I believe #55 introduced an additional bug where arguments that begin with a non-alpha character .~ followed by a forward slash / are not captured and are parsed as empty strings.

This does not change whether quoted or not.

Given an Argument like:

[Argument('f', "folder", "The folder location for some thing.")]
private static string FolderPath { get; set; }

These will fail to populate the FolderPath property:
dotnet someapp.dll -f "../../path/in/parent"
dotnet someapp.dll -f ../../path/in/parent
dotnet someapp.dll -f "~/path/from/root"
dotnet someapp.dll -f ~/path/from/root

Environment Details:
.NET version: dotnet core 2.2.207
Repro OS: macOS 10.14.6
PackageVersion: 3.0.1

This may be OS specific; I tested it on Windows and Linux and it works as expected:

dotnet Echo.dll -f "../foo"

{
  "ArgumentDictionary": {
    "f": "../foo",
    "home/jp/source/repos/Utility.CommandLine.Arguments/examples/Echo/bin/Debug/netcoreapp2.1/Echo.dll": ""
  },
  "ArgumentList": [
    {
      "Key": "home/jp/source/repos/Utility.CommandLine.Arguments/examples/Echo/bin/Debug/netcoreapp2.1/Echo.dll",
      "Value": ""
    },
    {
      "Key": "f",
      "Value": "../foo"
    }
  ],
  "CommandLineString": "/home/jp/source/repos/Utility.CommandLine.Arguments/examples/Echo/bin/Debug/netcoreapp2.1/Echo.dll -f ../foo",
  "OperandList": [],
  "TargetType": null
}

Would you mind running the Echo example with your input and sharing the output?

Okay, so that seems to work as expected.
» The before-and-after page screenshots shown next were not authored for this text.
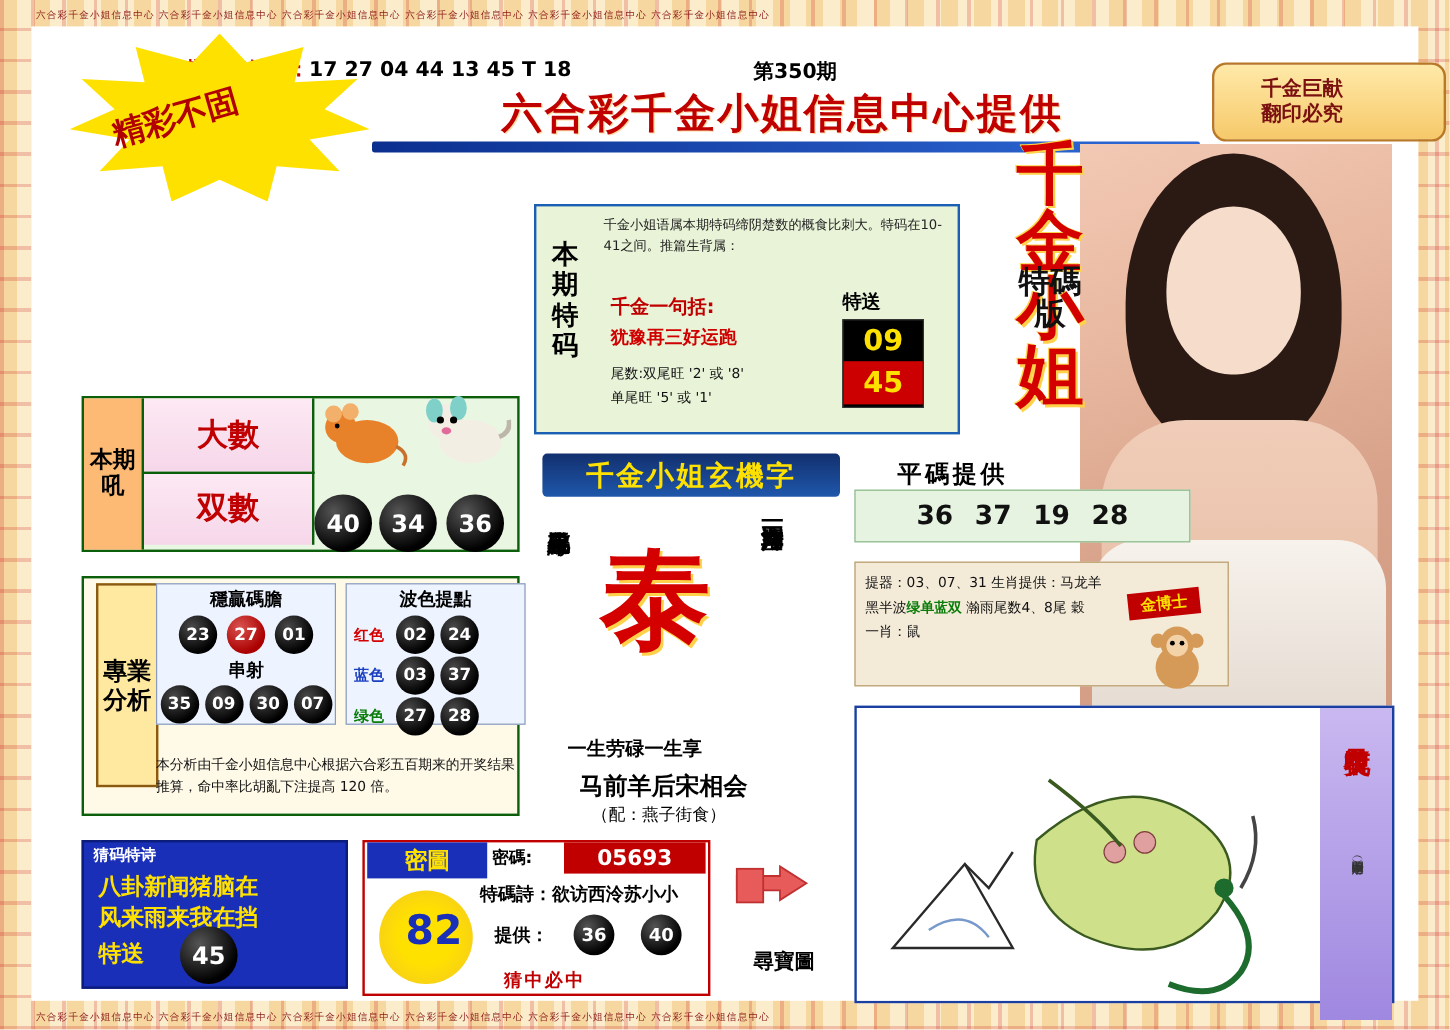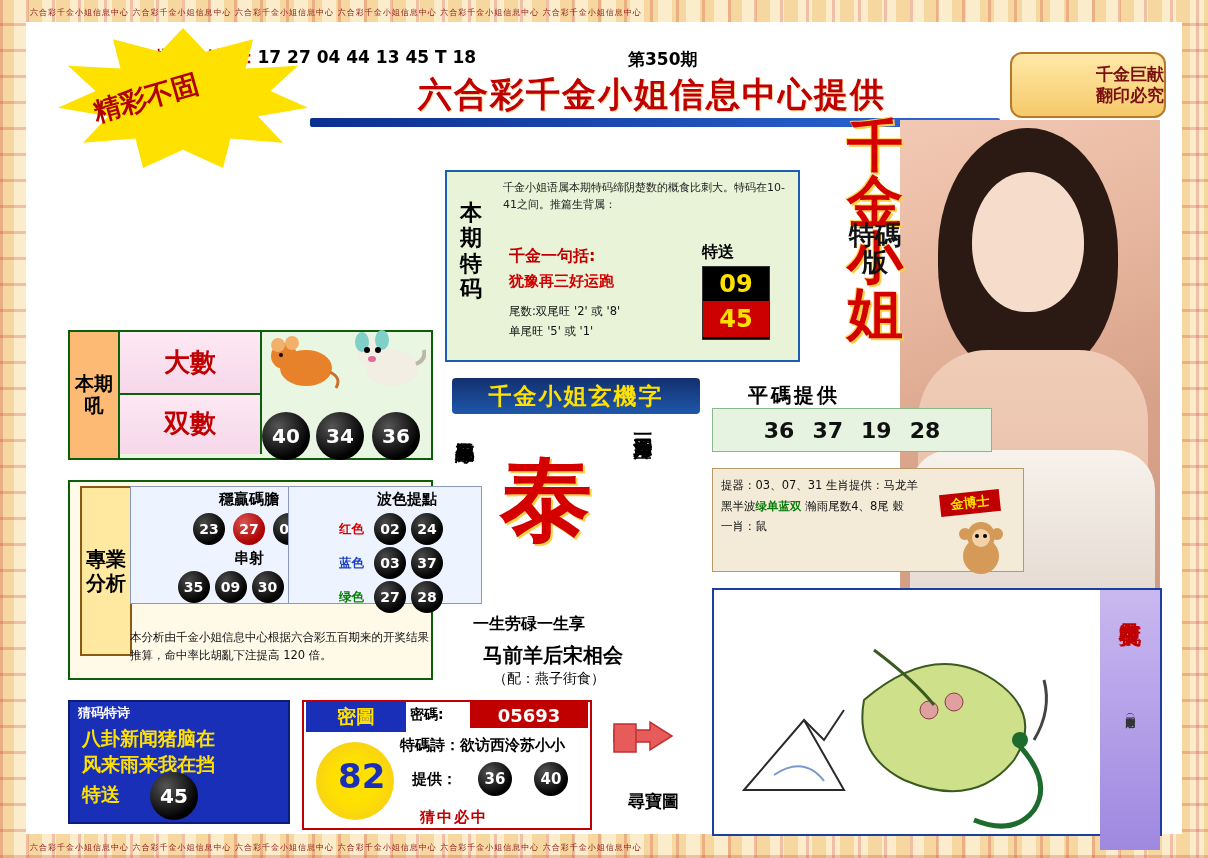--- a/index.html
+++ b/index.html
@@ -50,22 +50,22 @@
   }
   .title-underline{
     position:absolute;left:310px;top:118px;width:690px;height:9px;
     background:linear-gradient(90deg,#0b2f8f,#2f6ad8);
     border-radius:2px;
   }
   .stamp{
     position:absolute;left:1010px;top:52px;width:152px;height:62px;
     background:linear-gradient(180deg,#ffe9a8,#f6c96a);
     border:2px solid #b87828;border-radius:12px;
-    display:flex;flex-direction:column;align-items:flex-end;justify-content:center;
-    color:#7a1010;font-weight:bold;font-size:17px;line-height:1.25;
+    display:flex;flex-direction:column;align-items:flex-start;justify-content:center;
+    color:#7a1010;font-weight:bold;font-size:17px;line-height:1.25;padding-left:39px;
   }
 
   
   .starburst{
     position:absolute;left:58px;top:28px;width:250px;height:140px;
   }
   .starburst .star{
     position:absolute;inset:0;
     background:#ffe100;
     clip-path:polygon(50% 0%,59% 17%,78% 8%,75% 29%,96% 27%,85% 45%,100% 57%,80% 63%,90% 82%,69% 79%,66% 100%,50% 87%,34% 100%,31% 79%,10% 82%,20% 63%,0% 57%,15% 45%,4% 27%,25% 29%,22% 8%,41% 17%);
@@ -181,21 +181,21 @@
   .zhuanye-box{
     left:68px;top:480px;width:365px;height:200px;border:2px solid #0b5f0b;background:#fff9e8;
   }
   .zy-left{
     position:absolute;left:80px;top:486px;width:48px;height:166px;
     background:#ffe9a0;border:2px solid #8a5a12;
     display:flex;align-items:center;justify-content:center;
   }
   .zy-left span{font-size:20px;font-weight:bold;color:#000;line-height:1.2;text-align:center;}
   .zy-sub{
-    position:absolute;width:148px;height:116px;background:#eef4ff;border:1px solid #8899bb;padding-left:44px;
+    position:absolute;width:148px;height:116px;background:#eef4ff;border:1px solid #8899bb;
   }
   .zy-sub .hd{
     text-align:center;font-size:15px;font-weight:bold;color:#000;padding:3px 0 2px;
   }
   .mini-ball{
     width:32px;height:32px;border-radius:50%;
     background:radial-gradient(circle at 34% 30%,#4a4a4a,#000 70%);
     color:#fff;font-size:14px;font-weight:bold;
     display:flex;align-items:center;justify-content:center;
   }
I tried updating to target dotnet 2.2 to see if there was some dotnet regression but that works as well. Then it dawned on me "duh, this is master"

I checked out the 3.0.1 tag to try and verify but that works as well. I can consistently get it to fail in our project pulling in the 3.0.1 nuget package. Upgrading to 4.0.0 resolves it, so sorry for the confusion. Now I'm just curious why the 3.0.1 tag doesn't reproduce the problem, but it exists in the released binary.

Anyway, latest release resolves it, so closing.